▶ [Records for the task]:
==============================

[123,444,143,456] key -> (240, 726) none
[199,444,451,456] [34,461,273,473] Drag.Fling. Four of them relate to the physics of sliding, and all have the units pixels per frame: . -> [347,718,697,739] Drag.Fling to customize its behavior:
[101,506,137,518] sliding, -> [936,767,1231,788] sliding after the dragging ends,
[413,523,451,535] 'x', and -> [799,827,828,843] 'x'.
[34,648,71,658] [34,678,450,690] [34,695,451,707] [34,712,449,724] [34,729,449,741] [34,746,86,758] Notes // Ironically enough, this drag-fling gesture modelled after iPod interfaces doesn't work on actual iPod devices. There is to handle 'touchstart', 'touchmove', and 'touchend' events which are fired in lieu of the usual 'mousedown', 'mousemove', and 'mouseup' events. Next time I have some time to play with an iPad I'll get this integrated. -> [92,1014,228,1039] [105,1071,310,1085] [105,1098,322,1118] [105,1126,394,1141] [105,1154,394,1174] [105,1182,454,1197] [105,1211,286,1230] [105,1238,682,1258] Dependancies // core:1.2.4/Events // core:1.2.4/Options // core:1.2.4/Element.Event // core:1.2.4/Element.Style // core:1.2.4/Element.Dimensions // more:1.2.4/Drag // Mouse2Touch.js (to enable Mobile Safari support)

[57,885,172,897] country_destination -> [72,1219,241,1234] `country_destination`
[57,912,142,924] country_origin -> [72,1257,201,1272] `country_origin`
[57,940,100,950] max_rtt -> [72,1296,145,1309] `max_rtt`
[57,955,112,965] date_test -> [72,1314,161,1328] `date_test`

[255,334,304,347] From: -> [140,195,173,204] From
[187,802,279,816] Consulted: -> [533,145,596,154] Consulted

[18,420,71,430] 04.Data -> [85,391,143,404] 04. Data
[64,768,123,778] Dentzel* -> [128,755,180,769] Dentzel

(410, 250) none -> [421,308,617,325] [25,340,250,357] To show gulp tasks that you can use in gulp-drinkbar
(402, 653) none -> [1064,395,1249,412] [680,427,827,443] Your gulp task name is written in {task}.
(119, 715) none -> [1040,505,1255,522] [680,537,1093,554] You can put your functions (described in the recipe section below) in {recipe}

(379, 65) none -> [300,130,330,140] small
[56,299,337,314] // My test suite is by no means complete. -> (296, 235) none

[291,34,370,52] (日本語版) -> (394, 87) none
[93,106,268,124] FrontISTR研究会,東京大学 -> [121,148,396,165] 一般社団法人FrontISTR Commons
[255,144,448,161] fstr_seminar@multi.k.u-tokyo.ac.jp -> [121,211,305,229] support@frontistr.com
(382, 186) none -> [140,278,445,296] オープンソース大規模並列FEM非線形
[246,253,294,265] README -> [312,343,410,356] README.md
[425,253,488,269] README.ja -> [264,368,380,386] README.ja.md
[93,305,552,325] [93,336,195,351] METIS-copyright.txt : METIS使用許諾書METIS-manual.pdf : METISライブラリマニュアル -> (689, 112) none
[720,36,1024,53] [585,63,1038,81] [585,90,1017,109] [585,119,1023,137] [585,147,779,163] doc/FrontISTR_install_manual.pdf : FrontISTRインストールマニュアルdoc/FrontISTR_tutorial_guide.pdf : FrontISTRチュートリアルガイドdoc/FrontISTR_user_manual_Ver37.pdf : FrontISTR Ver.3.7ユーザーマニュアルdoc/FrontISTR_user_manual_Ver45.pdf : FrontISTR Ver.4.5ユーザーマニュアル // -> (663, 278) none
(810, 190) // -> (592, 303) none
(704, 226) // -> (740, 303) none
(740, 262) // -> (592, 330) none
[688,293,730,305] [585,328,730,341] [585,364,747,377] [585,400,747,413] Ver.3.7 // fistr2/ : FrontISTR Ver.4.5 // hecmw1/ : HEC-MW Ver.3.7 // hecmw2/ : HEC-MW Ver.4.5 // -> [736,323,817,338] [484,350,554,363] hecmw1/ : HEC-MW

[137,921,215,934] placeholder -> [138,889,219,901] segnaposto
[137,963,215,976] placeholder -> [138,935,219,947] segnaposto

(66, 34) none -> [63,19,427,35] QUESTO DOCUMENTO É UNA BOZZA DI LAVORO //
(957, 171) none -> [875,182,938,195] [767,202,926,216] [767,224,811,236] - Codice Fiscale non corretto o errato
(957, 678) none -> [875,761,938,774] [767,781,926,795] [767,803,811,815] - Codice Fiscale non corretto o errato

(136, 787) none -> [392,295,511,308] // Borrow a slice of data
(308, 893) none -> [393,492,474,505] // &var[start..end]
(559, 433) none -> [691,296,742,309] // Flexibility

==============================

▶ [Task to carry out]:
Give back every entry above, complete and exact.

▶ [Exercise response]:
[123,444,143,456] key -> (240, 726) none
[199,444,451,456] [34,461,273,473] Drag.Fling. Four of them relate to the physics of sliding, and all have the units pixels per frame: . -> [347,718,697,739] Drag.Fling to customize its behavior:
[101,506,137,518] sliding, -> [936,767,1231,788] sliding after the dragging ends,
[413,523,451,535] 'x', and -> [799,827,828,843] 'x'.
[34,648,71,658] [34,678,450,690] [34,695,451,707] [34,712,449,724] [34,729,449,741] [34,746,86,758] Notes // Ironically enough, this drag-fling gesture modelled after iPod interfaces doesn't work on actual iPod devices. There is to handle 'touchstart', 'touchmove', and 'touchend' events which are fired in lieu of the usual 'mousedown', 'mousemove', and 'mouseup' events. Next time I have some time to play with an iPad I'll get this integrated. -> [92,1014,228,1039] [105,1071,310,1085] [105,1098,322,1118] [105,1126,394,1141] [105,1154,394,1174] [105,1182,454,1197] [105,1211,286,1230] [105,1238,682,1258] Dependancies // core:1.2.4/Events // core:1.2.4/Options // core:1.2.4/Element.Event // core:1.2.4/Element.Style // core:1.2.4/Element.Dimensions // more:1.2.4/Drag // Mouse2Touch.js (to enable Mobile Safari support)

[57,885,172,897] country_destination -> [72,1219,241,1234] `country_destination`
[57,912,142,924] country_origin -> [72,1257,201,1272] `country_origin`
[57,940,100,950] max_rtt -> [72,1296,145,1309] `max_rtt`
[57,955,112,965] date_test -> [72,1314,161,1328] `date_test`

[255,334,304,347] From: -> [140,195,173,204] From
[187,802,279,816] Consulted: -> [533,145,596,154] Consulted

[18,420,71,430] 04.Data -> [85,391,143,404] 04. Data
[64,768,123,778] Dentzel* -> [128,755,180,769] Dentzel

(410, 250) none -> [421,308,617,325] [25,340,250,357] To show gulp tasks that you can use in gulp-drinkbar
(402, 653) none -> [1064,395,1249,412] [680,427,827,443] Your gulp task name is written in {task}.
(119, 715) none -> [1040,505,1255,522] [680,537,1093,554] You can put your functions (described in the recipe section below) in {recipe}

(379, 65) none -> [300,130,330,140] small
[56,299,337,314] // My test suite is by no means complete. -> (296, 235) none

[291,34,370,52] (日本語版) -> (394, 87) none
[93,106,268,124] FrontISTR研究会,東京大学 -> [121,148,396,165] 一般社団法人FrontISTR Commons
[255,144,448,161] fstr_seminar@multi.k.u-tokyo.ac.jp -> [121,211,305,229] support@frontistr.com
(382, 186) none -> [140,278,445,296] オープンソース大規模並列FEM非線形
[246,253,294,265] README -> [312,343,410,356] README.md
[425,253,488,269] README.ja -> [264,368,380,386] README.ja.md
[93,305,552,325] [93,336,195,351] METIS-copyright.txt : METIS使用許諾書METIS-manual.pdf : METISライブラリマニュアル -> (689, 112) none
[720,36,1024,53] [585,63,1038,81] [585,90,1017,109] [585,119,1023,137] [585,147,779,163] doc/FrontISTR_install_manual.pdf : FrontISTRインストールマニュアルdoc/FrontISTR_tutorial_guide.pdf : FrontISTRチュートリアルガイドdoc/FrontISTR_user_manual_Ver37.pdf : FrontISTR Ver.3.7ユーザーマニュアルdoc/FrontISTR_user_manual_Ver45.pdf : FrontISTR Ver.4.5ユーザーマニュアル // -> (663, 278) none
(810, 190) // -> (592, 303) none
(704, 226) // -> (740, 303) none
(740, 262) // -> (592, 330) none
[688,293,730,305] [585,328,730,341] [585,364,747,377] [585,400,747,413] Ver.3.7 // fistr2/ : FrontISTR Ver.4.5 // hecmw1/ : HEC-MW Ver.3.7 // hecmw2/ : HEC-MW Ver.4.5 // -> [736,323,817,338] [484,350,554,363] hecmw1/ : HEC-MW

[137,921,215,934] placeholder -> [138,889,219,901] segnaposto
[137,963,215,976] placeholder -> [138,935,219,947] segnaposto

(66, 34) none -> [63,19,427,35] QUESTO DOCUMENTO É UNA BOZZA DI LAVORO //
(957, 171) none -> [875,182,938,195] [767,202,926,216] [767,224,811,236] - Codice Fiscale non corretto o errato
(957, 678) none -> [875,761,938,774] [767,781,926,795] [767,803,811,815] - Codice Fiscale non corretto o errato

(136, 787) none -> [392,295,511,308] // Borrow a slice of data
(308, 893) none -> [393,492,474,505] // &var[start..end]
(559, 433) none -> [691,296,742,309] // Flexibility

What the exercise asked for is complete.